=== Section Start ===
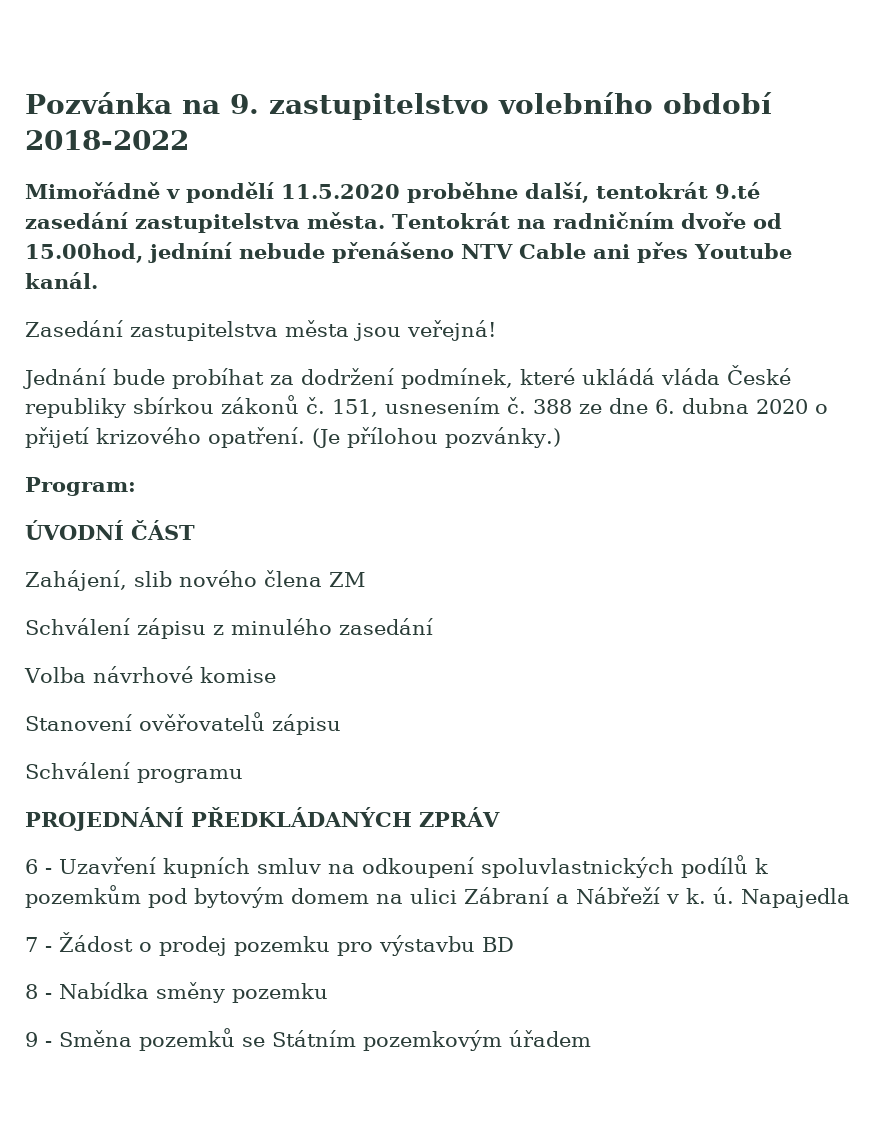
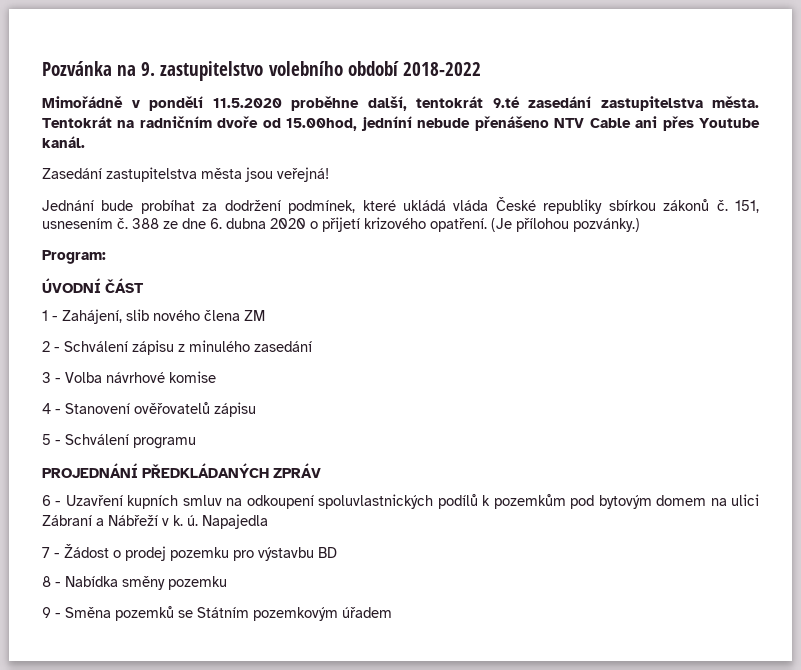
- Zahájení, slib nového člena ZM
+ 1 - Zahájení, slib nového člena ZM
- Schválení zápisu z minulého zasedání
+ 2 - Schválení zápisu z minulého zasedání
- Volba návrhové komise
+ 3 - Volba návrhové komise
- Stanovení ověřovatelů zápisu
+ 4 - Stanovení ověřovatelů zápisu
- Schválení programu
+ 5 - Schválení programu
=== Section End ===
=== Section Start ===
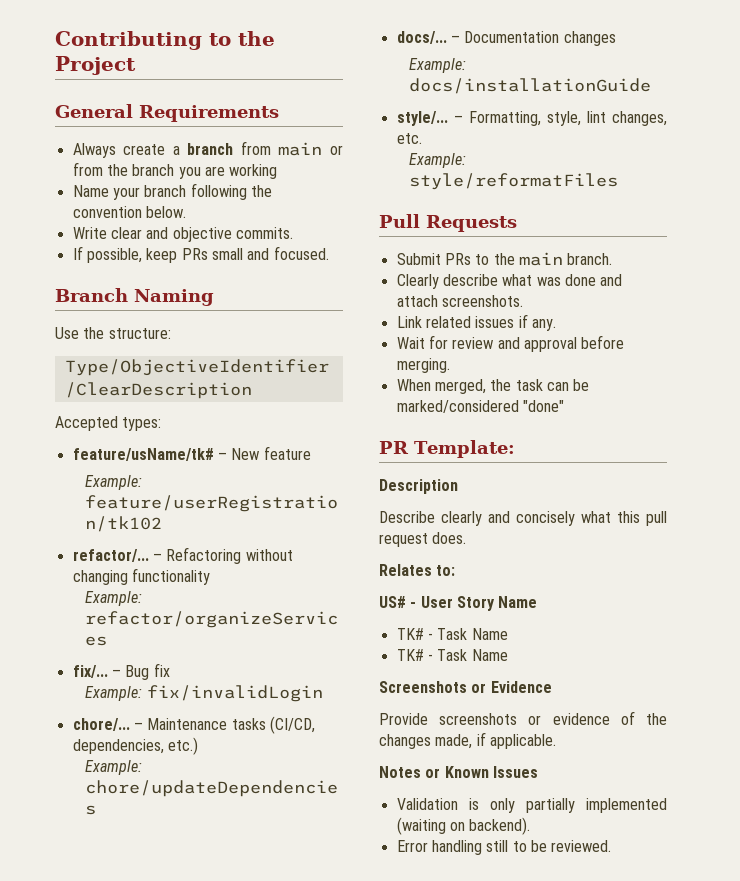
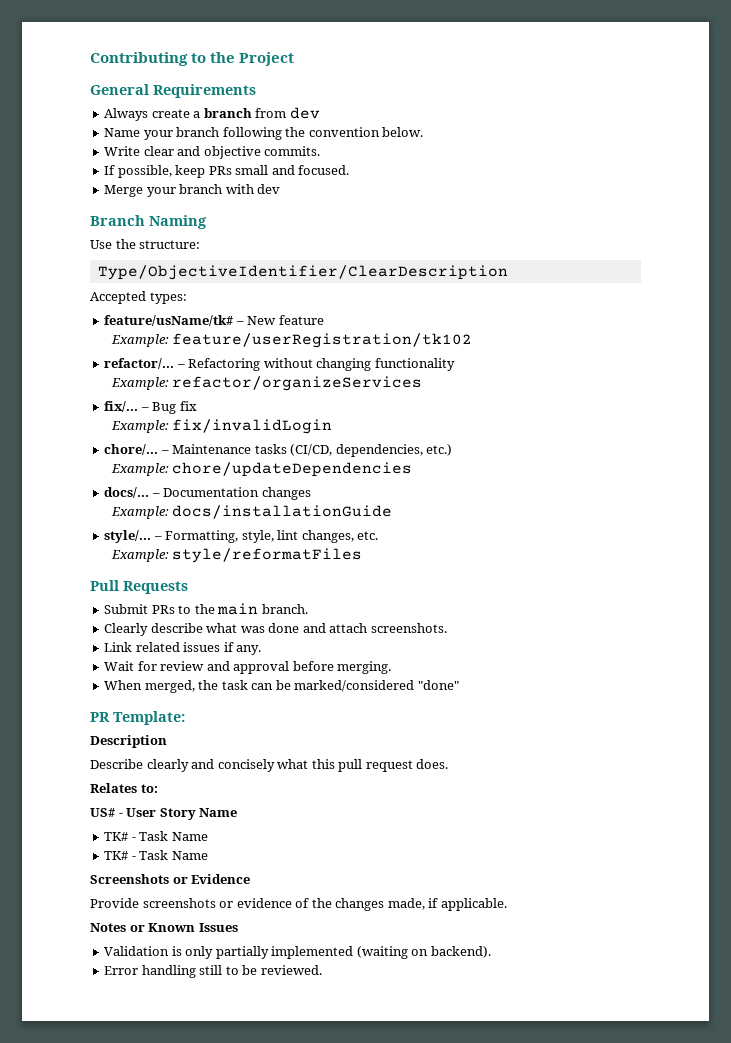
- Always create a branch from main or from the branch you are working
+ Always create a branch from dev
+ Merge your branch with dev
=== Section End ===
_Requirement_
Using the records above, filter out every line that lacks the string "zápisu" and copy the rest.

_Expected answer_
- Schválení zápisu z minulého zasedání
+ 2 - Schválení zápisu z minulého zasedání
- Stanovení ověřovatelů zápisu
+ 4 - Stanovení ověřovatelů zápisu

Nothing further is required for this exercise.